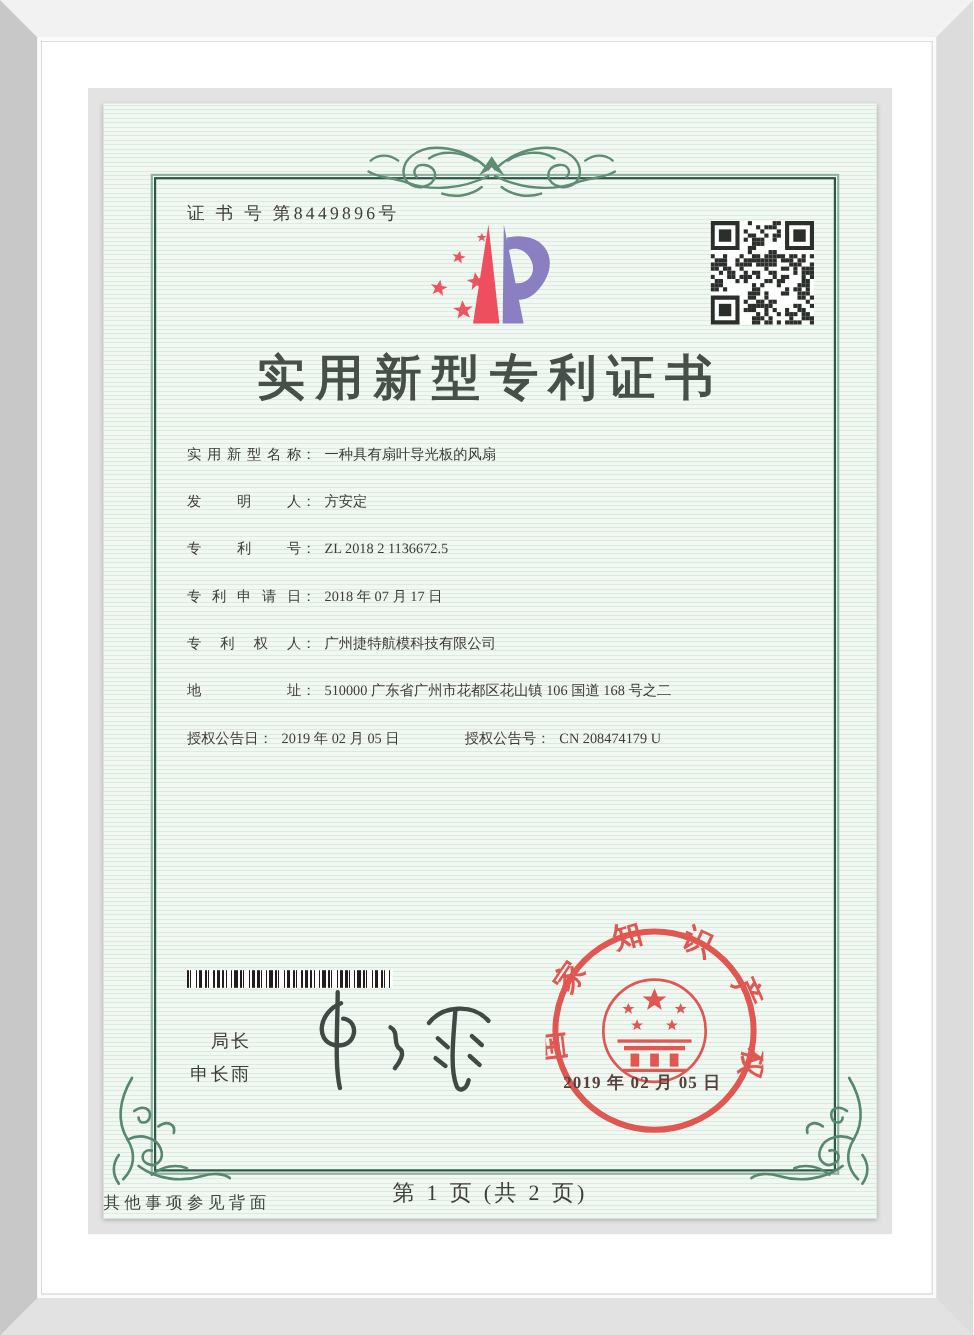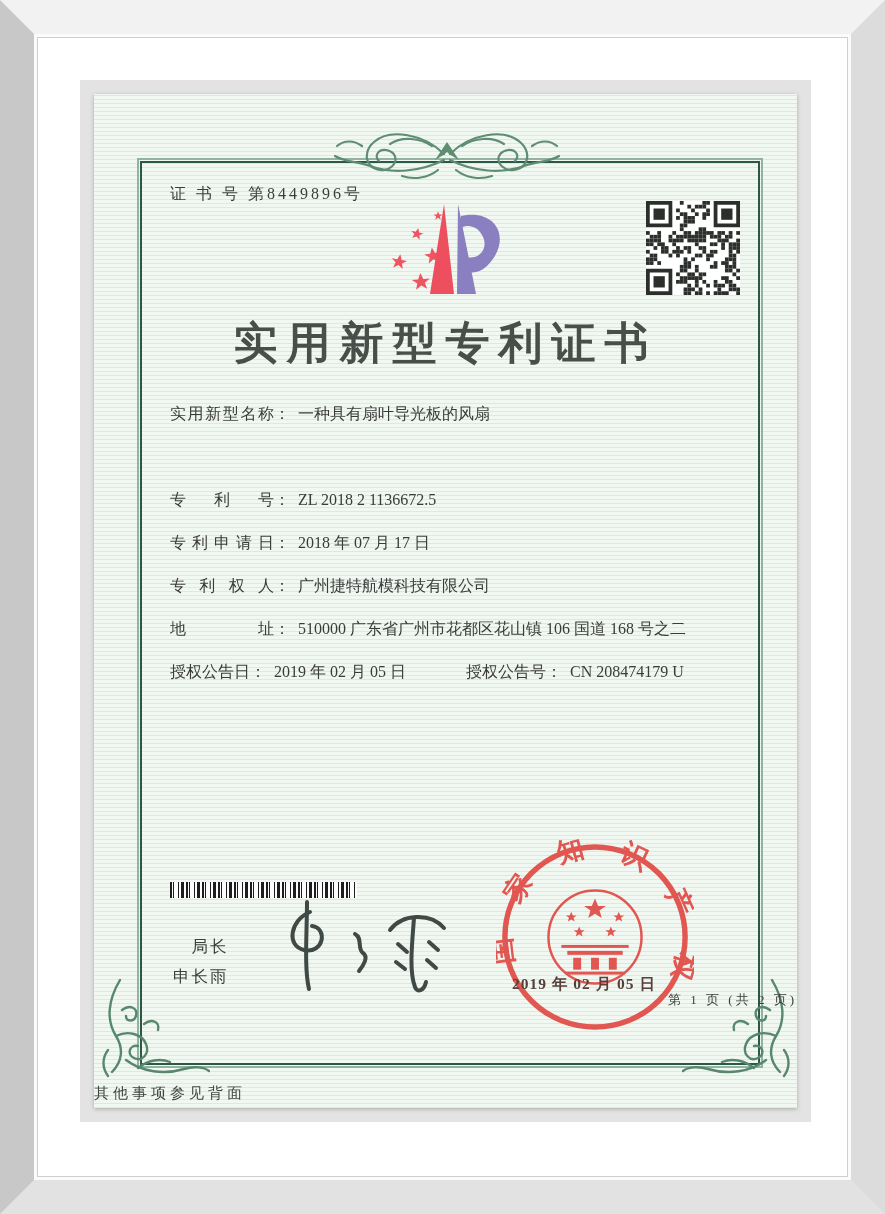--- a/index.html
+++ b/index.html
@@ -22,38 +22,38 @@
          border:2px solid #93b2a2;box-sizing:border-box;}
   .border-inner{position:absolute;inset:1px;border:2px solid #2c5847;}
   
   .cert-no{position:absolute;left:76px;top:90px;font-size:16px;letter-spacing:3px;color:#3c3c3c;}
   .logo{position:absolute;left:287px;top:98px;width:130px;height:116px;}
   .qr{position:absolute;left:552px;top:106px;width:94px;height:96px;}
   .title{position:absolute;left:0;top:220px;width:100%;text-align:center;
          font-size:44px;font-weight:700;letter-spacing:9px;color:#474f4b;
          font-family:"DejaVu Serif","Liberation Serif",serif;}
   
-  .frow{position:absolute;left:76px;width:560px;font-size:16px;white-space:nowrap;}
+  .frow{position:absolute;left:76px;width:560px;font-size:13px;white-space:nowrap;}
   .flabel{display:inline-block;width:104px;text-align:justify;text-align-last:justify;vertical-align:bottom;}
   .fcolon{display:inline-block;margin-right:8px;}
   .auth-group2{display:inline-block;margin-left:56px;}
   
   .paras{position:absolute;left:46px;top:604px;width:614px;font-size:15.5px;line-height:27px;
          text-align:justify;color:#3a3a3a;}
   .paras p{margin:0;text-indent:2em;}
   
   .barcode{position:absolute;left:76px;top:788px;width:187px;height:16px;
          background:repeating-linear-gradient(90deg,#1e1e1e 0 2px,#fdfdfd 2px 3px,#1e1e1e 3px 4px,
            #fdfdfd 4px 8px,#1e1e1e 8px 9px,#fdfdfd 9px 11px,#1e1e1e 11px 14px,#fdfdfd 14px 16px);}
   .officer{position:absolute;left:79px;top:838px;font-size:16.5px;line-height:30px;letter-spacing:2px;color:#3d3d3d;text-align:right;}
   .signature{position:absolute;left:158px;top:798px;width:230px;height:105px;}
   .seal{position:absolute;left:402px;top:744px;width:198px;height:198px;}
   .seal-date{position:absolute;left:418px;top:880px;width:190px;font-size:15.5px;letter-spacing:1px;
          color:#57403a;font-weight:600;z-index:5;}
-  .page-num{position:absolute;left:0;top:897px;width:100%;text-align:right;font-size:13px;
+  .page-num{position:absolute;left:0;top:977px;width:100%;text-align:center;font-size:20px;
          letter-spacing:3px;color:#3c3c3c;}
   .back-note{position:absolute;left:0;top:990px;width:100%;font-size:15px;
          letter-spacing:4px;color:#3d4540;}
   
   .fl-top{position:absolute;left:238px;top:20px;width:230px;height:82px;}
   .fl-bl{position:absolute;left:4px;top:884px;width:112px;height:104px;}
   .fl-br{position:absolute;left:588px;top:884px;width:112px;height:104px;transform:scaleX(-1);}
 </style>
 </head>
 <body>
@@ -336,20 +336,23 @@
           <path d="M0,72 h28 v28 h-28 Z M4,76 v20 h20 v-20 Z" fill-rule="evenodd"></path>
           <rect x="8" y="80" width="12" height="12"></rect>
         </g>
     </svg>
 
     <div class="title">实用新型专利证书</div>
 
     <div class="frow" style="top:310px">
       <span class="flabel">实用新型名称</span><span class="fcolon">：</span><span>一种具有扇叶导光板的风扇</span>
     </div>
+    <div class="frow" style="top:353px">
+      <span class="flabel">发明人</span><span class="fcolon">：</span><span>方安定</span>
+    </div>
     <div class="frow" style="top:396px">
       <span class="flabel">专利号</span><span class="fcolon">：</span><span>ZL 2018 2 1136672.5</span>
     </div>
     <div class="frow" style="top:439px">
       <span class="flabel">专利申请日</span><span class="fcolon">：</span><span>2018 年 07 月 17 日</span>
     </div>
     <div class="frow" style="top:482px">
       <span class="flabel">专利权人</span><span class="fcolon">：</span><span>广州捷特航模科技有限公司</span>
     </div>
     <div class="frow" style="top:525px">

******************************

Report the number of lines in the entries that hold the word "align". Nothing else is wanted.

6